Itemized modification records:
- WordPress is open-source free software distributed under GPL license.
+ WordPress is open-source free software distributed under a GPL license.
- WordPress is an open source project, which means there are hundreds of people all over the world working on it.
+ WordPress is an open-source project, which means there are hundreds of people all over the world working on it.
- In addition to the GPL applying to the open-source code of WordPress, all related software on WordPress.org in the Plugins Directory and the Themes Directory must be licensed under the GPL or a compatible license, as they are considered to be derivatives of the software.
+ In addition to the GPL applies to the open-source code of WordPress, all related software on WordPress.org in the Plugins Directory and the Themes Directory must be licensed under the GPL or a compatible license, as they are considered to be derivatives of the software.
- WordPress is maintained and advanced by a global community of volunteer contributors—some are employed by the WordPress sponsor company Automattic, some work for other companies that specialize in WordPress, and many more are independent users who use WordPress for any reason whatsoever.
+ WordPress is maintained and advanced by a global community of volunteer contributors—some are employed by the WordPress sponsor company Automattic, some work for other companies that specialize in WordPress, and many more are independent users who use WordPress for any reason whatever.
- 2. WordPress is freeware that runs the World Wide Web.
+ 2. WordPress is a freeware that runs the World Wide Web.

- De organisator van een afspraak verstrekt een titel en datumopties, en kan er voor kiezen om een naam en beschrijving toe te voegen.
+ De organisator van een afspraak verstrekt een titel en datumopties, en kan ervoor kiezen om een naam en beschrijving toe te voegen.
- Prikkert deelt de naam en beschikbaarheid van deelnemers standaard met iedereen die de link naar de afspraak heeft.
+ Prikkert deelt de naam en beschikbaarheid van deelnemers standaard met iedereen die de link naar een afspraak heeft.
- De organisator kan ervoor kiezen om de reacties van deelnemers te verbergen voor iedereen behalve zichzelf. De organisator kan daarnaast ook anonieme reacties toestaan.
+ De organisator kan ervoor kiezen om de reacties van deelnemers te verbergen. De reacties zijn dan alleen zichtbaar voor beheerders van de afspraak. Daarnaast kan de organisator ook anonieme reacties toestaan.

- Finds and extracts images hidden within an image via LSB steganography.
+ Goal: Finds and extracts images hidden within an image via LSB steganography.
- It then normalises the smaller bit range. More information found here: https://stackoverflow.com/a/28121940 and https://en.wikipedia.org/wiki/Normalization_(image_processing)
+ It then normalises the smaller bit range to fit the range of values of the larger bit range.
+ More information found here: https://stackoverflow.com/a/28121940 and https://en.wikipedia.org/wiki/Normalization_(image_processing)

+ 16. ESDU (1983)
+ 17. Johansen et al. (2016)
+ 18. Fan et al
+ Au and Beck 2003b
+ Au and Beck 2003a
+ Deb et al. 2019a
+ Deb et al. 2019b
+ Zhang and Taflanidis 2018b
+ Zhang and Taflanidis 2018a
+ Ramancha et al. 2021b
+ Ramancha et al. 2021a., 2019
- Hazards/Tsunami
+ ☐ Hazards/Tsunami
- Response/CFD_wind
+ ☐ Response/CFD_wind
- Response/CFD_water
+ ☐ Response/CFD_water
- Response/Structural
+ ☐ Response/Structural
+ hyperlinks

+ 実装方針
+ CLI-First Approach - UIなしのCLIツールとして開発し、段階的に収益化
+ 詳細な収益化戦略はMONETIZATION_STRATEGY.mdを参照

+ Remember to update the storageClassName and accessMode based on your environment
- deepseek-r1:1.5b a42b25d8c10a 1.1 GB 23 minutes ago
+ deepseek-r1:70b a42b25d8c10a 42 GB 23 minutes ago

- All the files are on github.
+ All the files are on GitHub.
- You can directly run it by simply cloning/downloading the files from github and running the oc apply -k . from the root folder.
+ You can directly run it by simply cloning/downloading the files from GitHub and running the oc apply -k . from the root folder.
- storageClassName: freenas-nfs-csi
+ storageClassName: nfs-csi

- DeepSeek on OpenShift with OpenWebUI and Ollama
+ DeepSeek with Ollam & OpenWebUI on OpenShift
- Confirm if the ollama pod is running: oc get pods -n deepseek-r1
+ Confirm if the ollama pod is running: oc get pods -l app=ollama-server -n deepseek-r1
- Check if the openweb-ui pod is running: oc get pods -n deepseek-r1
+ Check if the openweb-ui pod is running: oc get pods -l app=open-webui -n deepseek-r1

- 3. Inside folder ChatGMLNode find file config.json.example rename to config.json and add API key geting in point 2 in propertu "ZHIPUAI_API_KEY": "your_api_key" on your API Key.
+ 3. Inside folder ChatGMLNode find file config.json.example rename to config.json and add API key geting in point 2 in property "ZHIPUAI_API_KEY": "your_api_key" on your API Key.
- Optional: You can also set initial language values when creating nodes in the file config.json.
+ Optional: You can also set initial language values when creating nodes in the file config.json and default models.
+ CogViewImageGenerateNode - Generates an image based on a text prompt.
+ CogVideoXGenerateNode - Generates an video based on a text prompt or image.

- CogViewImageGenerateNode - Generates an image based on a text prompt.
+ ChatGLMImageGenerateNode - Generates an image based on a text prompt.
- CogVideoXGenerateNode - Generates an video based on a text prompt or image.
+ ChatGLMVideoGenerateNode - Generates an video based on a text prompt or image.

**AIM OF THE TASK**
Look above for the line that contains "16. ESDU (1983)". Starting there, transcribe every line exactly until you have copied the line that contains "app=open-webui -n deepseek-r1".

**ANSWER TO THIS EXERCISE**
+ 16. ESDU (1983)
+ 17. Johansen et al. (2016)
+ 18. Fan et al
+ Au and Beck 2003b
+ Au and Beck 2003a
+ Deb et al. 2019a
+ Deb et al. 2019b
+ Zhang and Taflanidis 2018b
+ Zhang and Taflanidis 2018a
+ Ramancha et al. 2021b
+ Ramancha et al. 2021a., 2019
- Hazards/Tsunami
+ ☐ Hazards/Tsunami
- Response/CFD_wind
+ ☐ Response/CFD_wind
- Response/CFD_water
+ ☐ Response/CFD_water
- Response/Structural
+ ☐ Response/Structural
+ hyperlinks

+ 実装方針
+ CLI-First Approach - UIなしのCLIツールとして開発し、段階的に収益化
+ 詳細な収益化戦略はMONETIZATION_STRATEGY.mdを参照

+ Remember to update the storageClassName and accessMode based on your environment
- deepseek-r1:1.5b a42b25d8c10a 1.1 GB 23 minutes ago
+ deepseek-r1:70b a42b25d8c10a 42 GB 23 minutes ago

- All the files are on github.
+ All the files are on GitHub.
- You can directly run it by simply cloning/downloading the files from github and running the oc apply -k . from the root folder.
+ You can directly run it by simply cloning/downloading the files from GitHub and running the oc apply -k . from the root folder.
- storageClassName: freenas-nfs-csi
+ storageClassName: nfs-csi

- DeepSeek on OpenShift with OpenWebUI and Ollama
+ DeepSeek with Ollam & OpenWebUI on OpenShift
- Confirm if the ollama pod is running: oc get pods -n deepseek-r1
+ Confirm if the ollama pod is running: oc get pods -l app=ollama-server -n deepseek-r1
- Check if the openweb-ui pod is running: oc get pods -n deepseek-r1
+ Check if the openweb-ui pod is running: oc get pods -l app=open-webui -n deepseek-r1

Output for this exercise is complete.